Her jokes

Mama

Yo mama's so fat, when God said, "Let there be light," he asked her to move out of the way.

Dandruff

How did they know that Princess Diana had dandruff?

They found her Head and Shoulders in the glove box.

Woman

I rule my women with an IRON FIST!!

Yeah, literally an iron that my fist is clenching against her face.

Memes

Friendship

When your friend gets involved with someone, it affects the friendship. Whenever a friend of mine has a new girlfriend, we should say I looked like the person you used to know, but I've been modified to survive in this relationship. If we have an argument and she's there, I might disagree with you; I'd rather continue to see her naked.

Lamb

Mary had a little lamb.

Key word is had, her dad's favorite meat is a human!

Dandruff

Did you know that Princess Diana had dandruff?

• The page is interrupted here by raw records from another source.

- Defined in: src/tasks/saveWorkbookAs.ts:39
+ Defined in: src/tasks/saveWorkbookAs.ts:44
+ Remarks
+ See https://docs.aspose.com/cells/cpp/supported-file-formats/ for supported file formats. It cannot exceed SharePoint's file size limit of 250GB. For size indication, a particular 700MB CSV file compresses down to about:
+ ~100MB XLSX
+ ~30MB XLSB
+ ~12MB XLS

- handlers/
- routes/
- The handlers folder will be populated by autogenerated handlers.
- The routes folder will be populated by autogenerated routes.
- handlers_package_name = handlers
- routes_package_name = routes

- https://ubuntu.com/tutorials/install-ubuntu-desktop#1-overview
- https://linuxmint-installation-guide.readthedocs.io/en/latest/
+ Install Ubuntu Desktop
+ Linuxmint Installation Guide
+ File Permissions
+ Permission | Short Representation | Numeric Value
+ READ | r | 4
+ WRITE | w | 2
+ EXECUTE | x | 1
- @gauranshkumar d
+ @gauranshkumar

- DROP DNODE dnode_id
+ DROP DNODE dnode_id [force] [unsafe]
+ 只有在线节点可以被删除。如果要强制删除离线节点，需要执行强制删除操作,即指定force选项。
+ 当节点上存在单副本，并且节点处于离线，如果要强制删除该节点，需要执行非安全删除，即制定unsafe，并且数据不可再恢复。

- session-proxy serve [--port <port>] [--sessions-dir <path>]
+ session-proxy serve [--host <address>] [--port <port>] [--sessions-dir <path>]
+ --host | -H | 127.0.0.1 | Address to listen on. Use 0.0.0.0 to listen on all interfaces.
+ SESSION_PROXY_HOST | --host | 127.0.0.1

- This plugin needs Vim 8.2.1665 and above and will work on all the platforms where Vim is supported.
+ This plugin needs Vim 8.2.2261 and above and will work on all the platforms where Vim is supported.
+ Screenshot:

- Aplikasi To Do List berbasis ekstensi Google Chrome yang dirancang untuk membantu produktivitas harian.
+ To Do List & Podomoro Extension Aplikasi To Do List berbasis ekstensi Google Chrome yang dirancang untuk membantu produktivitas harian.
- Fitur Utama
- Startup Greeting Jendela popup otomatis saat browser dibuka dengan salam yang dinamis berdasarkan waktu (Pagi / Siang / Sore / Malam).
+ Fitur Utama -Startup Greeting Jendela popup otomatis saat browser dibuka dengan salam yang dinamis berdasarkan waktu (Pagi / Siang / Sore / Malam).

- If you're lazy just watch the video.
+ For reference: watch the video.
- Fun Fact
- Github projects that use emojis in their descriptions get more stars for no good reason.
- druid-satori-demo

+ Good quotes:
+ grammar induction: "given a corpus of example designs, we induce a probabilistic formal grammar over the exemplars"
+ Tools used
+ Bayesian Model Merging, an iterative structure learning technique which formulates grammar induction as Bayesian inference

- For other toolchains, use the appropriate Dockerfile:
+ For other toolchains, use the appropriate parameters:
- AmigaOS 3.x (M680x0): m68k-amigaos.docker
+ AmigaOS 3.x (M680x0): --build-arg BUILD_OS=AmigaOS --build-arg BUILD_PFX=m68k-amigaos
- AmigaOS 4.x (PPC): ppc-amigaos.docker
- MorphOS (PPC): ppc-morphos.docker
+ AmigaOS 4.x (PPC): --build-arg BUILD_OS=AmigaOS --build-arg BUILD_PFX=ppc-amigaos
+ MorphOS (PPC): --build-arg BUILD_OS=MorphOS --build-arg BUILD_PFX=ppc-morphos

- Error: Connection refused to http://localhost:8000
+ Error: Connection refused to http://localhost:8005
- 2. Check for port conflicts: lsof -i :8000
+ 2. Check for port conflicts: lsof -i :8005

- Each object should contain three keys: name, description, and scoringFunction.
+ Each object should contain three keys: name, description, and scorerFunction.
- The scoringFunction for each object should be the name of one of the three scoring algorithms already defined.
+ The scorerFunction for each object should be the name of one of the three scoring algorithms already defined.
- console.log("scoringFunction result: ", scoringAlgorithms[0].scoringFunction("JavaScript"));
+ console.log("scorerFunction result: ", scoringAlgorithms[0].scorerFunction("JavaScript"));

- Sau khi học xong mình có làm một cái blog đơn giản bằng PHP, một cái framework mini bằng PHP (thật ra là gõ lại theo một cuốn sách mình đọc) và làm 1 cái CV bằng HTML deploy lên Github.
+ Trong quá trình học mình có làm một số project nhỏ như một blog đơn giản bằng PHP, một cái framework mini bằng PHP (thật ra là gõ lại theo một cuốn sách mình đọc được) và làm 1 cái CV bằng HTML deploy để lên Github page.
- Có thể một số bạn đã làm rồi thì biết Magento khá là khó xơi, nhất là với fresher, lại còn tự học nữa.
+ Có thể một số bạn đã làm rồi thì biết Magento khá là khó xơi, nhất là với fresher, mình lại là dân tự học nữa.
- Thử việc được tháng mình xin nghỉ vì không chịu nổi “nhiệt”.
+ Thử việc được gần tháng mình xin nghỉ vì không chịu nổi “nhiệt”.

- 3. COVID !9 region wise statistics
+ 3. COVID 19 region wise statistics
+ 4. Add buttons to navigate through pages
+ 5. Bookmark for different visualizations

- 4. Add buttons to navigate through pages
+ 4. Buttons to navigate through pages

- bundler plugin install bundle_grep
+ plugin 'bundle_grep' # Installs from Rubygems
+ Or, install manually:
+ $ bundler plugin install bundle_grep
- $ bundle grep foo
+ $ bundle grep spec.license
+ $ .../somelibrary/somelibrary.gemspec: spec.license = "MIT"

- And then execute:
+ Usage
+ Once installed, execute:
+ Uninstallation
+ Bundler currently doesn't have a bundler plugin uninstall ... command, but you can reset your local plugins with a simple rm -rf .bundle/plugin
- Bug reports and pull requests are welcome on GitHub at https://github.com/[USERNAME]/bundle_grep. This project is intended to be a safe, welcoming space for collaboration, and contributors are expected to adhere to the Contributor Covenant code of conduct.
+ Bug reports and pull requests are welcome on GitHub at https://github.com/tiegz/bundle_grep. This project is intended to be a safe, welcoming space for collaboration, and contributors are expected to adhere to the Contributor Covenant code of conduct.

They found her Head and Shoulders on the car dashboard.

Sex

*having sex on lexapro*

Her: Cum for me, baby!

Me: I'm trying!

Anxiety

Me: "WYD?"

Her: "Just dealing with a lot: depression, anxiety, and the feeling that I'll never be enough."

Me: "Without me? Lol"

Car

I was driving a car and a fat person was crossing the street. When I swerved my car to miss her, I ran out of gas.

Drug

Mom said drugs are my enemies. God said love your enemies. What do I tell her?

Sister

"My sister said she was the only smart one in the class."

"What about the teacher you learn *from*?"

Bra

Comment anything if you like what you saw with Gwen in her bra!

Nut

What did the mama nut say to her son?

“If I ever cashew doing that, I walnut be happy.”